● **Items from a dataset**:
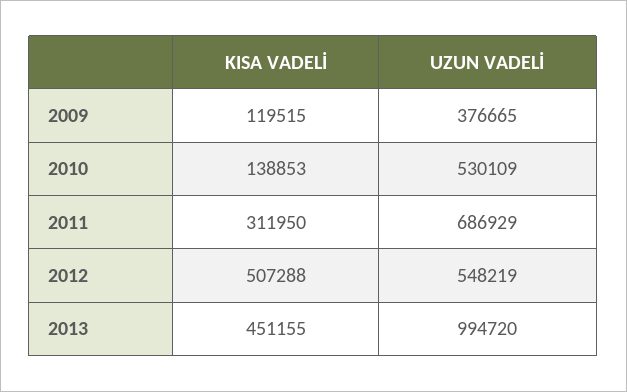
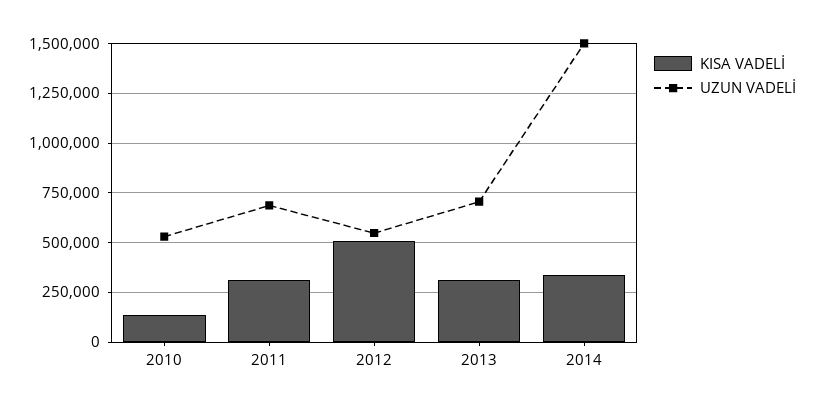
KISA VADELİ, 2009: 119515 -> none
UZUN VADELİ, 2009: 376665 -> none
KISA VADELİ, 2013: 451155 -> 300000
UZUN VADELİ, 2013: 994720 -> 700000
KISA VADELİ, 2014: none -> 350000
UZUN VADELİ, 2014: none -> 1500000

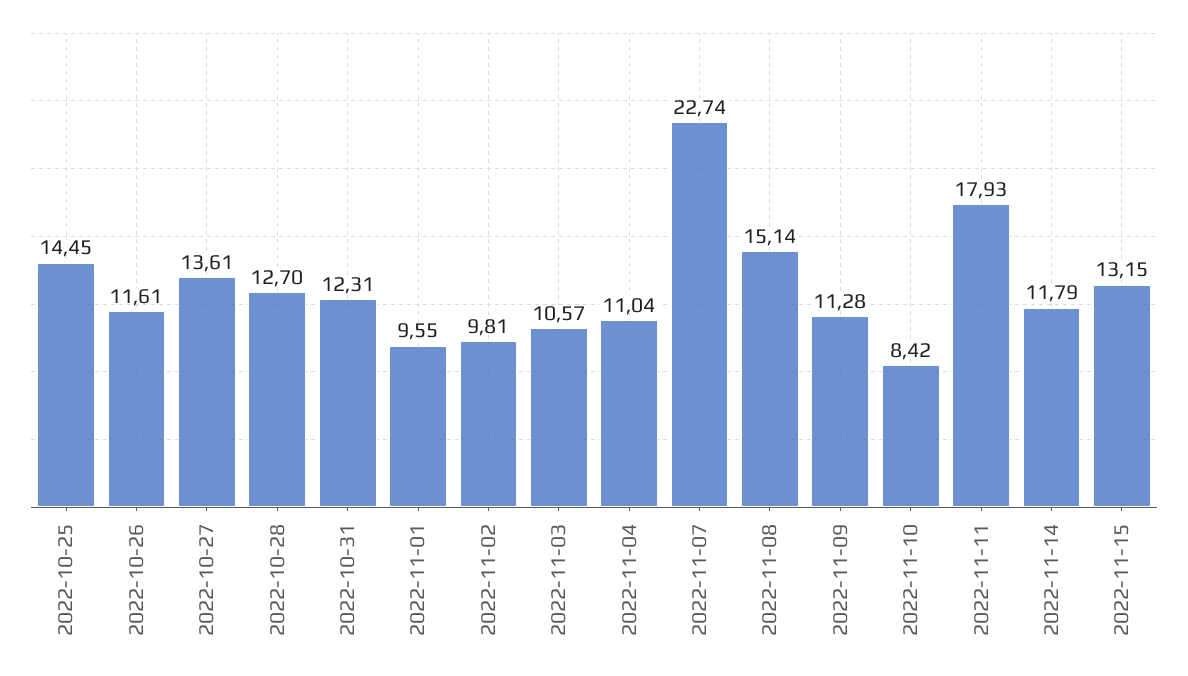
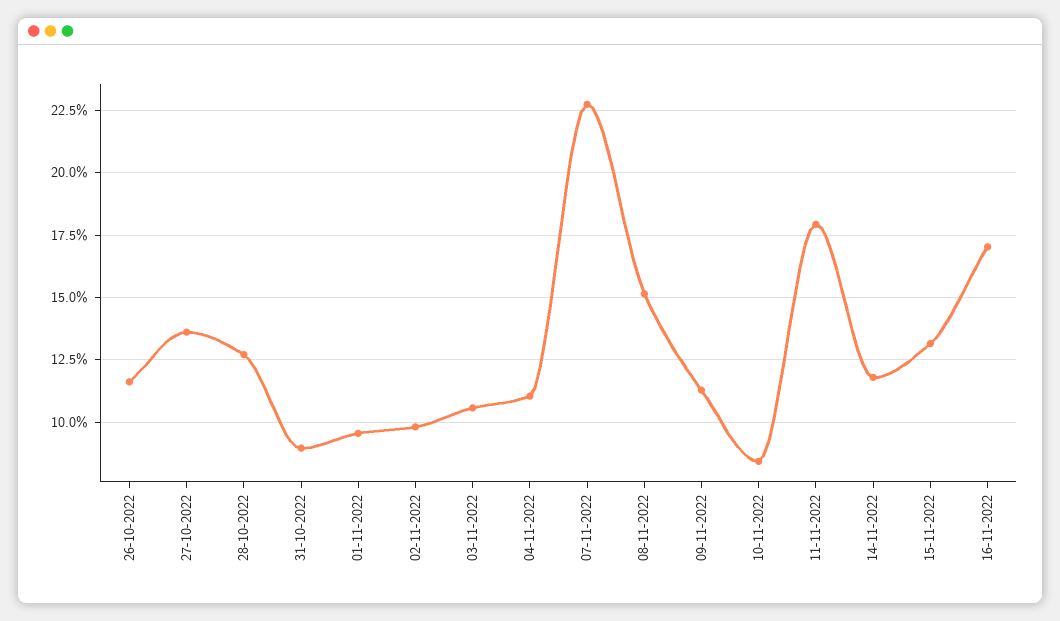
2022-10-25: 14.45 -> none
2022-10-31: 12.31 -> 9
16-11-2022: none -> 17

● **What needs to be done**: Copy out every entry exactly as written, but not the pictures.

● **Result for this exercise**:
KISA VADELİ, 2009: 119515 -> none
UZUN VADELİ, 2009: 376665 -> none
KISA VADELİ, 2013: 451155 -> 300000
UZUN VADELİ, 2013: 994720 -> 700000
KISA VADELİ, 2014: none -> 350000
UZUN VADELİ, 2014: none -> 1500000

2022-10-25: 14.45 -> none
2022-10-31: 12.31 -> 9
16-11-2022: none -> 17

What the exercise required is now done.